▶ _THE RECORDS_:
☆ ☆ ☆ ☆ ☆ ☆ ☆

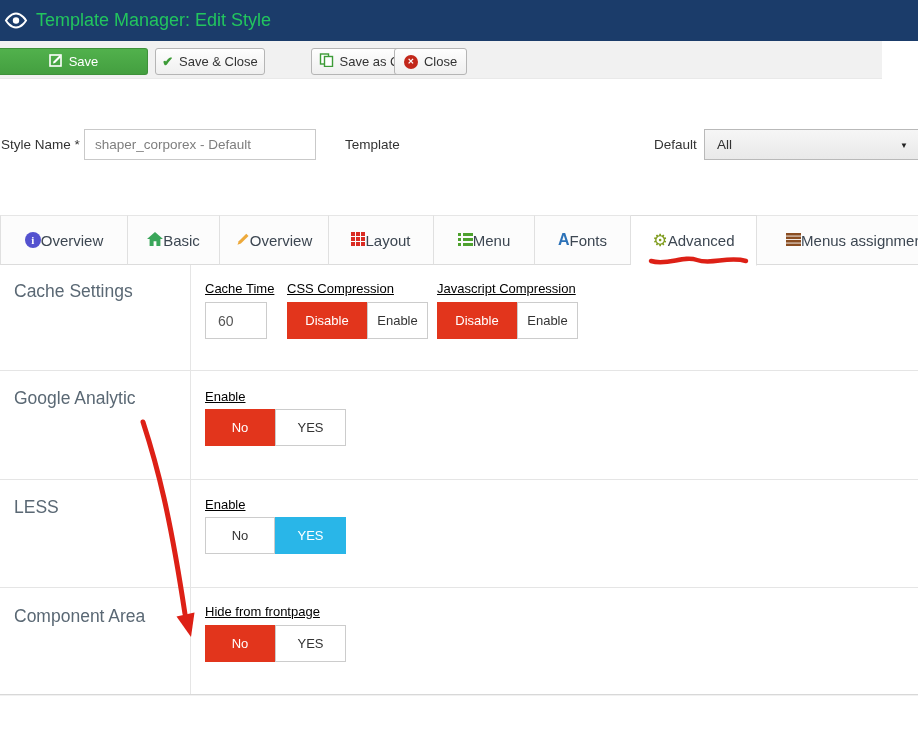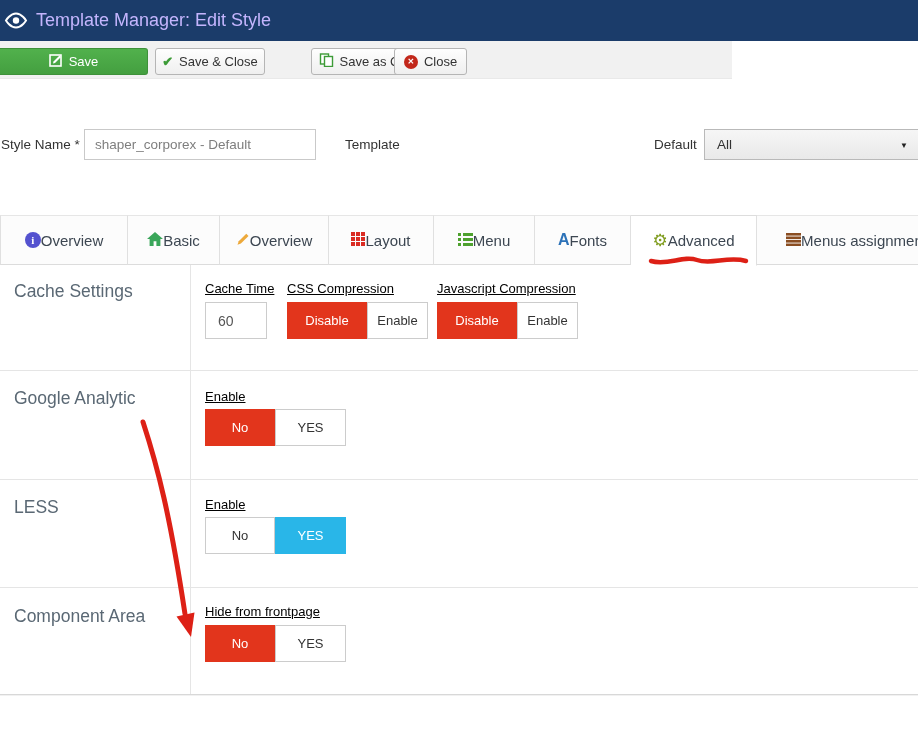--- a/index.html
+++ b/index.html
@@ -8,7 +8,7 @@
   
   .appbar{position:absolute;top:0;left:0;width:918px;height:41px;background:#1b3c6a;}
   .appbar .eye{position:absolute;left:4px;top:12px;}
-  .appbar .title{position:absolute;left:36px;top:0;line-height:41px;color:#c4b5fd;font-size:18px;}
+  .appbar .title{position:absolute;left:36px;top:0;line-height:41px;color:#22c55e;font-size:18px;}
   
   .toolbar{position:absolute;top:41px;left:0;width:732px;height:37px;background:#f1f1f1;border-bottom:1px solid #e9e9e9;}
   .btn{position:absolute;top:7px;height:27px;box-sizing:border-box;border:1px solid #b5b5b5;border-radius:3px;

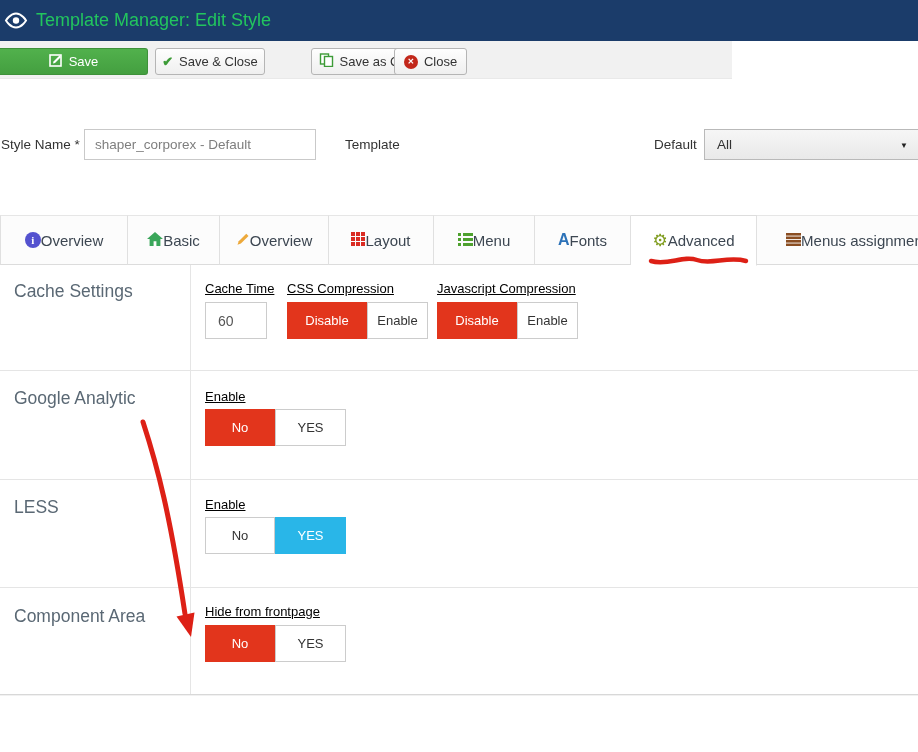--- a/index.html
+++ b/index.html
@@ -10,7 +10,7 @@
   .appbar .eye{position:absolute;left:4px;top:12px;}
   .appbar .title{position:absolute;left:36px;top:0;line-height:41px;color:#22c55e;font-size:18px;}
   
-  .toolbar{position:absolute;top:41px;left:0;width:732px;height:37px;background:#f1f1f1;border-bottom:1px solid #e9e9e9;}
+  .toolbar{position:absolute;top:41px;left:0;width:882px;height:37px;background:#f1f1f1;border-bottom:1px solid #e9e9e9;}
   .btn{position:absolute;top:7px;height:27px;box-sizing:border-box;border:1px solid #b5b5b5;border-radius:3px;
        background:linear-gradient(#fefefe,#efefef);font-size:13px;color:#333;display:flex;align-items:center;justify-content:center;gap:6px;cursor:pointer;}
   .btn-save{left:0;width:148px;background:linear-gradient(#51b14c,#449f40);border-color:#3e913a;color:#fff;border-radius:0 3px 3px 0;border-left:none;}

☆ ☆ ☆ ☆ ☆ ☆ ☆

▶ _WHAT NEEDS TO BE DONE_: Reproduce the whole listing verbatim. Pictures stay out of the copy.

▶ _FINISHED TASK_:
--- a/index.html
+++ b/index.html
@@ -8,7 +8,7 @@
   
   .appbar{position:absolute;top:0;left:0;width:918px;height:41px;background:#1b3c6a;}
   .appbar .eye{position:absolute;left:4px;top:12px;}
-  .appbar .title{position:absolute;left:36px;top:0;line-height:41px;color:#c4b5fd;font-size:18px;}
+  .appbar .title{position:absolute;left:36px;top:0;line-height:41px;color:#22c55e;font-size:18px;}
   
   .toolbar{position:absolute;top:41px;left:0;width:732px;height:37px;background:#f1f1f1;border-bottom:1px solid #e9e9e9;}
   .btn{position:absolute;top:7px;height:27px;box-sizing:border-box;border:1px solid #b5b5b5;border-radius:3px;

--- a/index.html
+++ b/index.html
@@ -10,7 +10,7 @@
   .appbar .eye{position:absolute;left:4px;top:12px;}
   .appbar .title{position:absolute;left:36px;top:0;line-height:41px;color:#22c55e;font-size:18px;}
   
-  .toolbar{position:absolute;top:41px;left:0;width:732px;height:37px;background:#f1f1f1;border-bottom:1px solid #e9e9e9;}
+  .toolbar{position:absolute;top:41px;left:0;width:882px;height:37px;background:#f1f1f1;border-bottom:1px solid #e9e9e9;}
   .btn{position:absolute;top:7px;height:27px;box-sizing:border-box;border:1px solid #b5b5b5;border-radius:3px;
        background:linear-gradient(#fefefe,#efefef);font-size:13px;color:#333;display:flex;align-items:center;justify-content:center;gap:6px;cursor:pointer;}
   .btn-save{left:0;width:148px;background:linear-gradient(#51b14c,#449f40);border-color:#3e913a;color:#fff;border-radius:0 3px 3px 0;border-left:none;}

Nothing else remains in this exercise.